- Пропустите!
- Не толкайтесь!
- А-а! Ногу отдавили!
- Куда вы лезете со своими чемоданами?
- Месье, месье!.. Почему такое столпотворение?
- Потому что в вокзал не запускают! Выставили кучу жандармов, вот эти бездельники и не пускают! Лучше бы маньяков ловили!
- Маньяков?!
- А вы разве не слышали?! В окрестных лесах снова начали находить трупы!
- Mon Dieu et Les Cinq Saints!.. Боже милосердный и Пятеро Святых, неужто, бомба?! О, проклятые революсьонарьос и прочие анархисты!
- Вас тут не стояло! В очередь!
- Да нет же! Грузят какой-то специальный груз, вроде как…
- Это возмутительно. Я буду жаловаться! Я виконт Форзейльский!..
- Ничем не можем помочь, месье, - усатый жандарм был непреклонен. Сложив руки на эфесе, он застыл на ступенях - одна из фигур в шинелях и кепи, выстроившихся по периметру вокзала Жемчужные Врата. На площади перед зданием волновалась пёстрая толпа недовольных пассажиров.

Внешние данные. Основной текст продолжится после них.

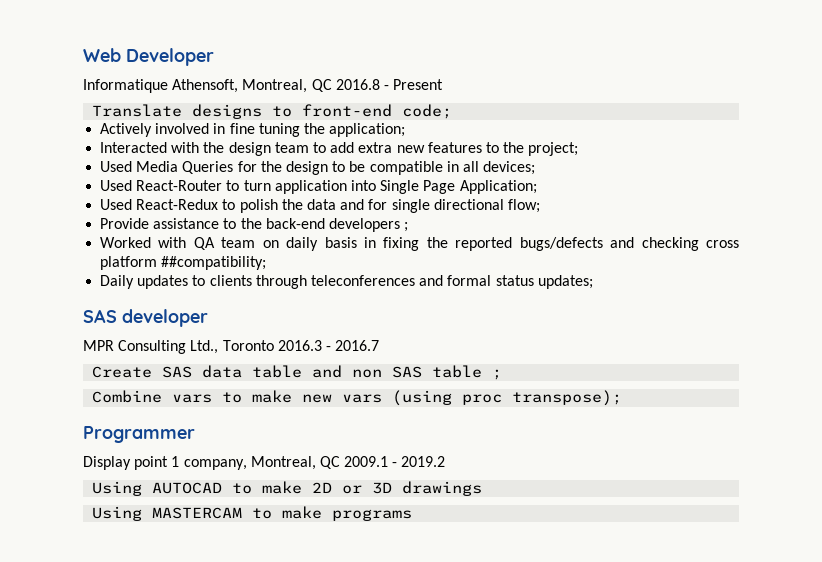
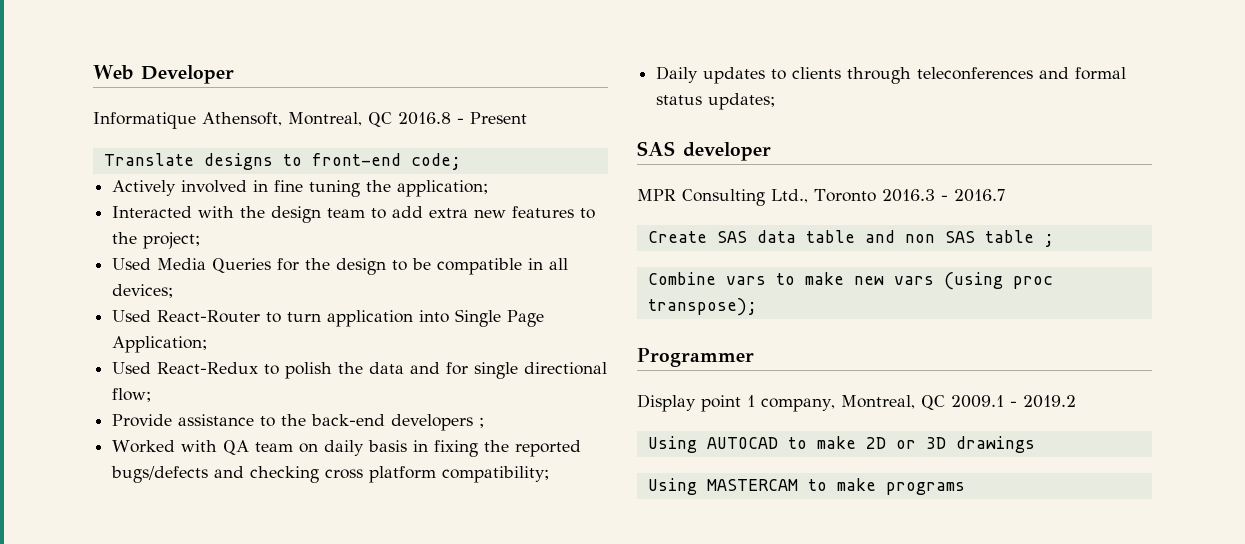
[161,256,267,270] ##compatibility; -> [442,466,550,483] compatibility;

- Если я опоздаю на «Экспресс», клянусь, это вам с рук не сойдёт! - кипятился расфранченный хлыщ с пальцами унизанными перстнями и напомаженными волосами.
- Велено никого не пущать, месье, мы и не пущаем, - спокойно и со скукой повторял жандарм. - Велят пущать - всех пустим. Никто никуда не опоздает, поезда без вас не уйдут, извольте не беспокоиться…
- Что? Я беспокоюсь?! - разошёлся хлыщ. - Это вам стоит беспокоиться за своё жалкое служебное положенье, вы, мундирная крыса! Когда я!..
Молодой человек в дорогом пиджаке и клетчатом картузе наблюдал за этим, сидя на оклеенных ярлыками чемоданах, к одному из которых было приторочено банджо. Когда разошедшийся аристократ сорвался на фальцет, потрясая тростью, парень с удручённым видом покачал головой.
- Признайте, я был прав, Джобс, - сказал он. - Аристократия по эту сторону Глен-Мора совсем утратила понятия о нормах приличия в обществе. Разве я вам не говорил?
- Вне всякого сомнения, вы употребляли именно такие аргументы, сэр, - сдержанно кивнул упитанный человек средних лет в шляпе-котелке и строгом, как у гробовщика, костюме.
- Вот именно. Ну, что, теперь вы понимаете, почему я так не хотел ехать в это путешествие?
- Для меня весьма огорчительно, что местные нравы портят вам впечатление от прекрасной и познавательной поездки, сэр, - чопорно сообщил Джобс.
- Да уж, клянусь фамильной честью Фостеров! Напомните, что вы там говорили о том, что честью платят за добро, или как там?..
- «Честь есть награда, присуждаемая за добродетель». Аристобал Мирмидонский, сэр.
Собравшаяся у вокзала толпа, как раствор в мензурке, понемногу расслоилась по сословиям. Благородная публика, ограждённая телохранителями, сдержанно (или, напротив, громогласно - подобно виконту Форзейльскому) возмущалась тем, что им приходится коротать время в окружении простолюдинов. Богатеи поглядывали на часы, сверяя их с вокзальными курантами, сердились и вполголоса переговаривались, подсчитывая убытки от опоздания. Ну, а более невзыскательным пассажирам было в основном всё равно. Кто-то успел собраться в маленькие компании, найдя общие темы для разговоров, другие расселись на багаже, некоторые раскинули карты. Все не без оснований полагали, что раз уж господа тоже тут - беспокоиться не о чем, без толстосумов поезда не посмеют уйти.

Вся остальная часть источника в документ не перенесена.